It’s the BB Ranch selling something that’s even better than bacon. It’s marijuana fed pork.

“The pig farmer has been feeding them marijuana for the last two and a half months of their life and they’ve been happy as hell,” said William Von Schneidau, owner of the butcher shop.

This is all thanks the voters of Washington who legalized marijuana in the last election. That’s when Von Schneidau saw the opportunity wasn’t just blowing smoke.

“And then all of a sudden marijuana, you know, became legal a few months ago and somehow, I don’t know how, I met the commercial growers and they needed to get rid of some of their stuff. So rather than going into the compost pile we said, ‘Lets try it out.’ So here we go,” said he said.

The pigs are raised in a farm about an hour outside of Seattle. In fact, these pigs are on the rock star diet. The mix contains drugs and alcohol, the booze coming by way of the spent grains from Woodinville’s Project V Vodka.

The pot pigs grow to be extra fat and really happy according to the farmer who wants to be anonymous.
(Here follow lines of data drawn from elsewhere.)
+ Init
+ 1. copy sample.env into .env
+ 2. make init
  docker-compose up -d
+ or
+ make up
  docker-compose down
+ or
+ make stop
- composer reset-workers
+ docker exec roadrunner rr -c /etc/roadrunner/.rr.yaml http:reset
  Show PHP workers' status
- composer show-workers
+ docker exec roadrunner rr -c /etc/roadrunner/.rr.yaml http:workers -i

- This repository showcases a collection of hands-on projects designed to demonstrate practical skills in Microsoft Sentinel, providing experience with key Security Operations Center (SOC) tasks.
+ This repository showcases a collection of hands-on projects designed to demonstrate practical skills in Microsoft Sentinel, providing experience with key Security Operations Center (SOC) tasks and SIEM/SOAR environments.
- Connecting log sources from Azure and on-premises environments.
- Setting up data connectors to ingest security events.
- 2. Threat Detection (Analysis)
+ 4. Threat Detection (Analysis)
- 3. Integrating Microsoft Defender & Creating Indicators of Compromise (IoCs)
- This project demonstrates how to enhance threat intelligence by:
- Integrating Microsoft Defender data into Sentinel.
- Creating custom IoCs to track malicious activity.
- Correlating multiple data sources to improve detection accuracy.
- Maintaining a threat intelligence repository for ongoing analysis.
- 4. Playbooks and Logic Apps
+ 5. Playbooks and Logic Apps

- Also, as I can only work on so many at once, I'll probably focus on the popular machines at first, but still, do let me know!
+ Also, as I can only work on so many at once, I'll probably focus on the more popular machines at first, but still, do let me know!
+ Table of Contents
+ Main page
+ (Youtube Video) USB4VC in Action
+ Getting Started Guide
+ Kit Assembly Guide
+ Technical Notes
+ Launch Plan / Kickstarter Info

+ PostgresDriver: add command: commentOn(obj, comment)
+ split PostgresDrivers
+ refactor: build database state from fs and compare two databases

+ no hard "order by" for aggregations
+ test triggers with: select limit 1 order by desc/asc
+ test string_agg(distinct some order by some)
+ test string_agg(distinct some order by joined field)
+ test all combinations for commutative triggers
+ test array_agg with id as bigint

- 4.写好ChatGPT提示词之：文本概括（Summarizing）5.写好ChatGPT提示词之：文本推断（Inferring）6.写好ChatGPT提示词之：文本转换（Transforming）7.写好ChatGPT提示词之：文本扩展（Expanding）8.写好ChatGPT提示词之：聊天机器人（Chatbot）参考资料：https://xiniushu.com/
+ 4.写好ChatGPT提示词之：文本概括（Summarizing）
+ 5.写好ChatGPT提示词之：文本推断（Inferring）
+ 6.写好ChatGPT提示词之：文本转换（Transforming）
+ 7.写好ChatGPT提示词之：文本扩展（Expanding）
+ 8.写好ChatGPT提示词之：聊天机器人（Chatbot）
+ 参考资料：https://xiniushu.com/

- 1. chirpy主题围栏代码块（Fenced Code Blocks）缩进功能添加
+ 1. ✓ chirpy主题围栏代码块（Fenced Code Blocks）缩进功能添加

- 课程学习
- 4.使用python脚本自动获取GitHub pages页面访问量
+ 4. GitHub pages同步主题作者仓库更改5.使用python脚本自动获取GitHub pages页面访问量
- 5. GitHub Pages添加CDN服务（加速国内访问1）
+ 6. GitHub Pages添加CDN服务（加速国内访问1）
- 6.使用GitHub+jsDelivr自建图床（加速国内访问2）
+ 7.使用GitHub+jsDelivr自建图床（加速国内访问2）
Here’s the tough part of the story. The pigs love eating weed, and what gives me pleasure is BBQ pork.

So I brought some pot pork belly to my buddy Steve Freeman at Celtic Cowboy BBQ in Edmonds. And we decided to smoke it.

Steve rubbed the belly, which is basically the part that bacon comes from, with spices and tossed it into the smoker for about 45 minuets. He then seared it on a skillet.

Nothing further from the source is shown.